なお、上述の実施形態は本発明の好適な実施の一例ではあるがこれに限定されるものではなく、本発明の要旨を逸脱しない範囲において種々変形実施可能である。例えば粒子源1は、レーザ光線5aが照射されることにより高エネルギー粒子を発生させるターゲットであるものには限定されない。例えば加速器で加速された電子が照射されることによりイオンを発生させるターゲットを粒子源1としても良い。

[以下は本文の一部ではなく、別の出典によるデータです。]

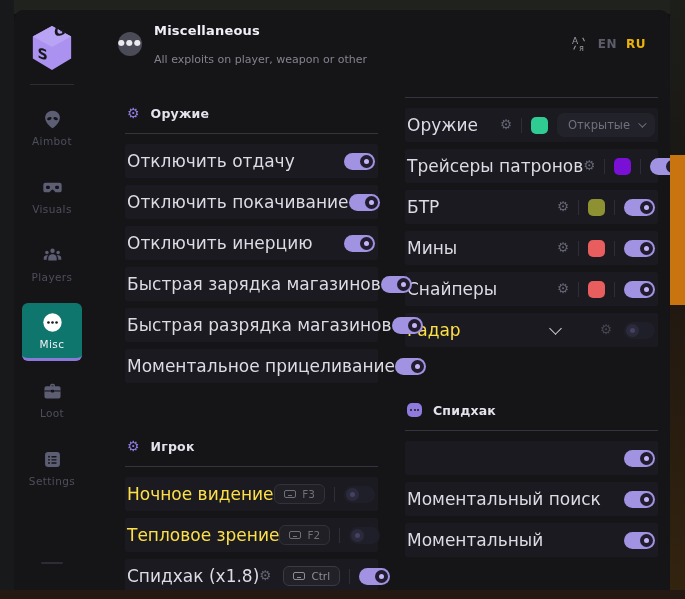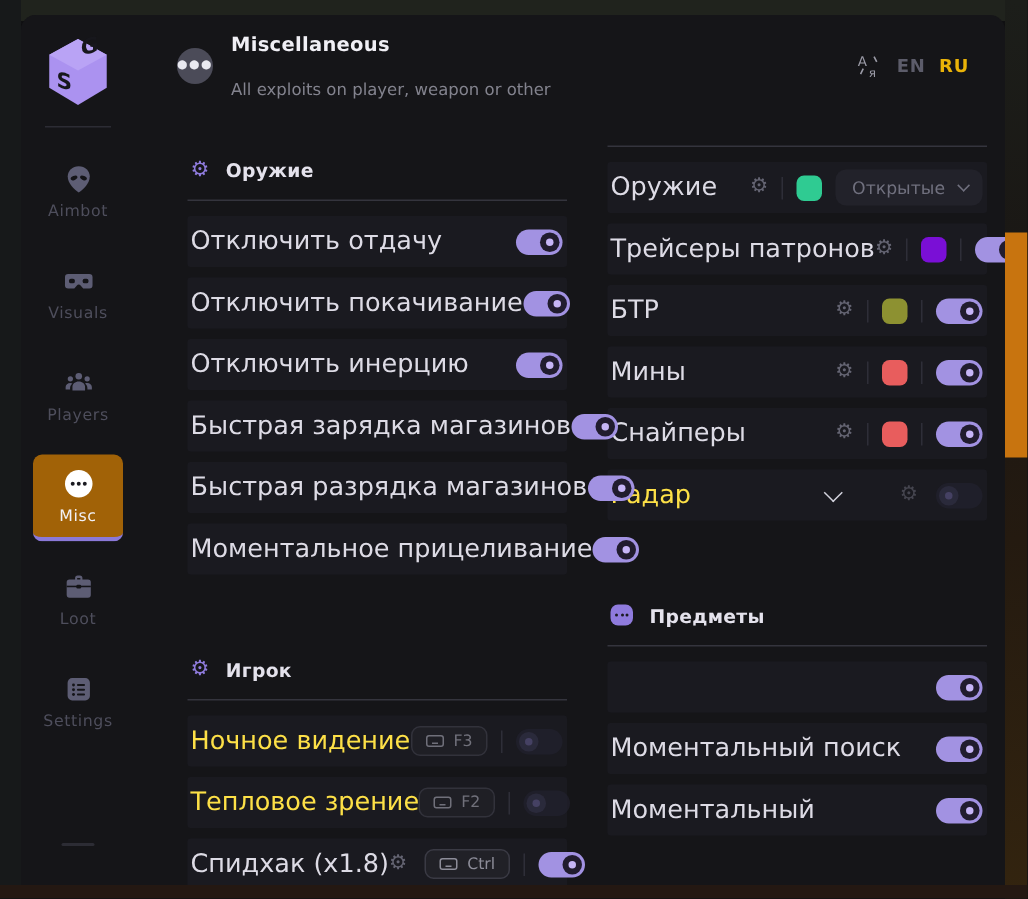--- a/index.html
+++ b/index.html
@@ -30,7 +30,7 @@
   .nav-item .nav-ico { width:21px; height:21px; color:#5d5d74; }
   .nav-item .nav-ico svg { width:100%; height:100%; }
   .nav-label { font-size:10.5px; letter-spacing:.4px; color:#4e4e5c; }
-  .nav-item.active { background:#a16207; border-bottom:3px solid #8b79d9; }
+  .nav-item.active { background:#0f766e; border-bottom:3px solid #8b79d9; }
   .nav-item.active .nav-label { color:#f2f1f6; }
   .bottom-divider { width:22px; height:2px; background:#2c2c34; margin-top:auto; margin-bottom:26px; border-radius:1px; }
 

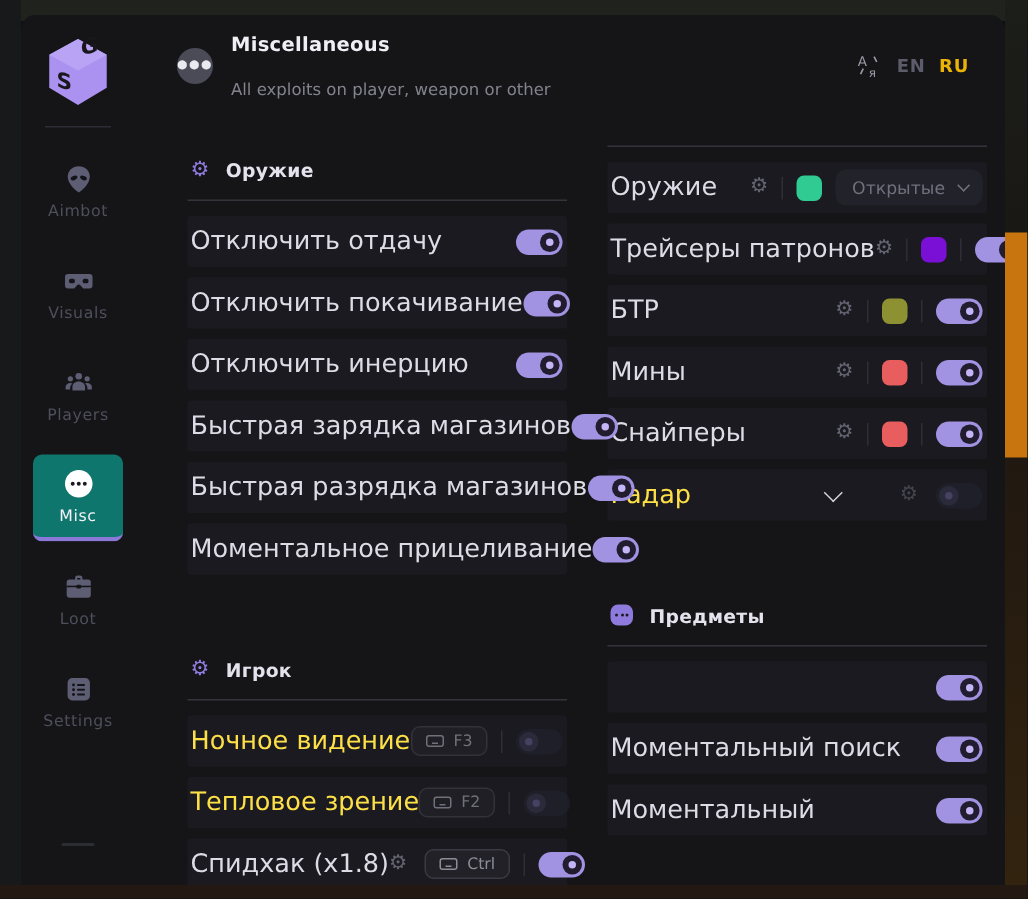--- a/index.html
+++ b/index.html
@@ -403,7 +403,7 @@
                 <i></i>
                 <i></i>
               </span>
-              <span class="sec-title">Предметы</span>
+              <span class="sec-title">Спидхак</span>
             </div>
             <div class="sec-divider"></div>
             <div class="rows">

また、上述の実施形態では、計算条件および説明の簡単のために、ターゲット1のレーザ照射面1aと粒子発生面1bおよび検出手段2の検出面2aは平面且つ平行とし、ターゲット1上におけるレーザ照射領域の中心とx−y平面の原点とピンホール3の中心とX−Y平面の原点とがx−y平面に垂直な一直線上に並んでいるものとし、ピンホール3は円形としたが、必ずしもこれらの例には限られない。これらの形状や位置関係が既知であるか或いは一定のものに仮定できれば、解析の際に当該形状や位置関係を考慮して数式1等を修正すればよい。
また、上述の実施形態では、ターゲット1を固体としたが、場合によってはガス状又はクラスター状の物体をターゲット1としても良い。ガス状のターゲット1に高エネルギーのレーザ光線5aを照射すると、プラズマ波によって荷電粒子を加速するので、より高エネルギーの荷電粒子を発生させることができ、さらには、制動放射によってより高エネルギーの電磁波を発生させることができる。一方、クラスター状のターゲット1に高エネルギーのレーザ光線5aを照射すると、レーザ光線5aの吸収効率が高まり、より多くの高エネルギー粒子を発生させることができる。尚、気体のターゲット1を使用する場合には、レーザ光線5aの照射によってガスが発生して真空が劣化するため、ポンプ等の真空排気装置を設置することが好ましい。クラスター状のターゲット1を用いる場合には、ターゲット1となる気体を冷却して真空中に高速で噴射させる。この気体は断熱膨張による冷却で凝集が進み、原子や分子の集合体であるクラスターとなる。この凝集は非常に短時間で進むため、気体の噴出口の近くにレーザ光線5aを照射する。これにより、クラスター状のターゲット1にレーザ光線5aを照射することができる。